One of the most frequently asked questions of what is known as the “baby boomer” generation (those individuals born in the years following WWII from 1946 to 1964) is “Where were you when President Kennedy was shot?”
For at least one Rush County resident, David Lanning, he is well aware of where he was the day of Nov. 22, 1963.
That fateful day, which in many people’s eyes changed the course of American history forever, Lanning was an eighth grade student at Graham Junior High School in Rushville. As fortune would have it, he was ill that day and stayed home from school and was watching television when the first news bulletin of the President being shot crossed the screen.
“I was watching ‘As the World Turns’ with my mother when the first new bulletin came across the television. Back in those days, when a new bulletin scrolled across the bottom of the television, the first thought was that something bad had happened because we had just lived through the Cuban Missile Crisis. Walter Cronkite came on television and said the President had been shot,” Lanning said.
Since that day nearly 50-years ago, Lanning has been fascinated with Kennedy, his death, the events that led him to the presidency and beyond. For half a century, Lanning has collected more than 500 items on the Kennedy assassination and that is not counting what he estimates to be more than 1,000 additional items related to the brief Kennedy administration, individual news articles and campaign buttons to name a few items contained in his collection.
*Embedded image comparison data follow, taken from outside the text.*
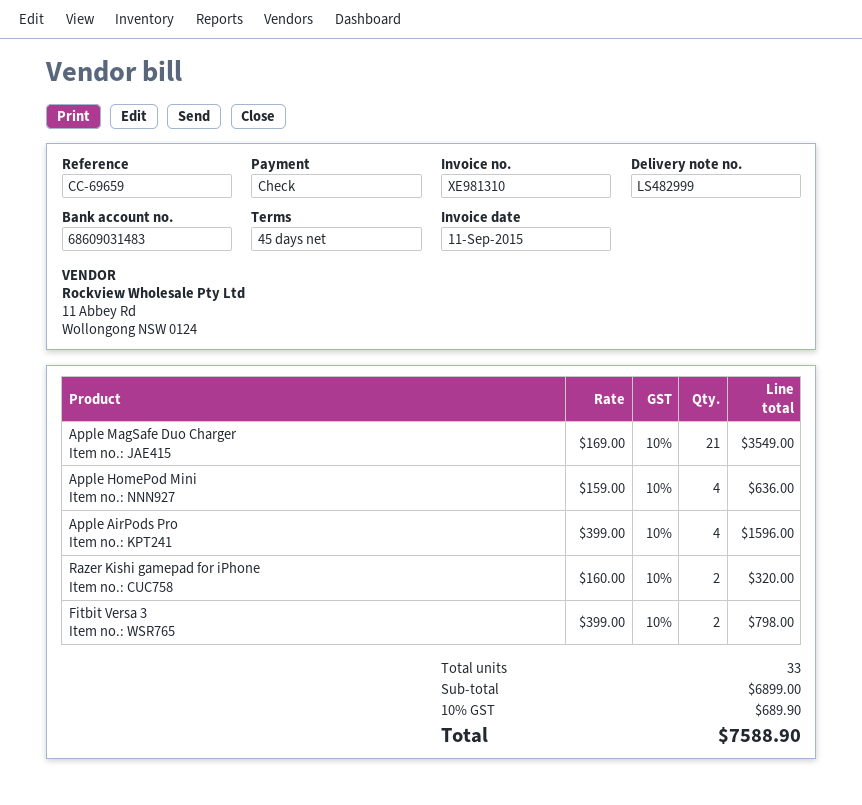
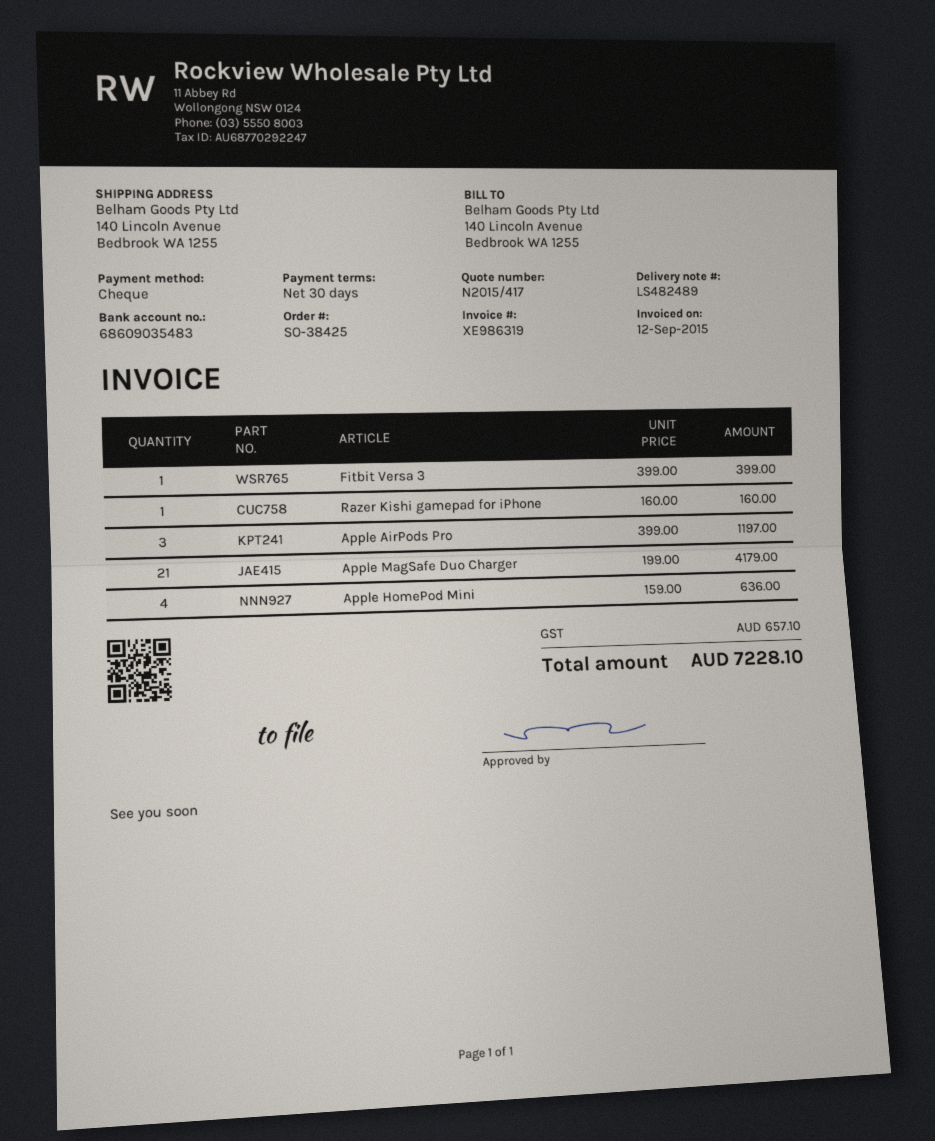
delivery note number: LS482999 -> LS482489
invoice number: XE981310 -> XE986319
invoice date: 2015-09-11 -> 2015-09-12
payment terms: 45 days -> 30 days
bank account: 68609031483 -> 68609035483
Apple MagSafe Duo Charger: 21 x 169.00 = 3549.00 -> 21 x 199.00 = 4179.00
Apple AirPods Pro: 4 x 399.00 = 1596.00 -> 3 x 399.00 = 1197.00
Razer Kishi gamepad for iPhone: 2 x 160.00 = 320.00 -> 1 x 160.00 = 160.00
Fitbit Versa 3: 2 x 399.00 = 798.00 -> 1 x 399.00 = 399.00
tax: 689.90 -> 657.10
total: 7588.90 -> 7228.10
“When Kennedy was shot, it affected our entire family in a very profound way. I remember my mother crying all through the funeral a few days later and it (the loss of our President) effected me personally too. No event since and that includes the event of 9-11-2001 have affected me more than the Kennedy assassination. It was such a tragic event - it shook the nation and I don’t think we have fully recovered to this day,” Lanning said.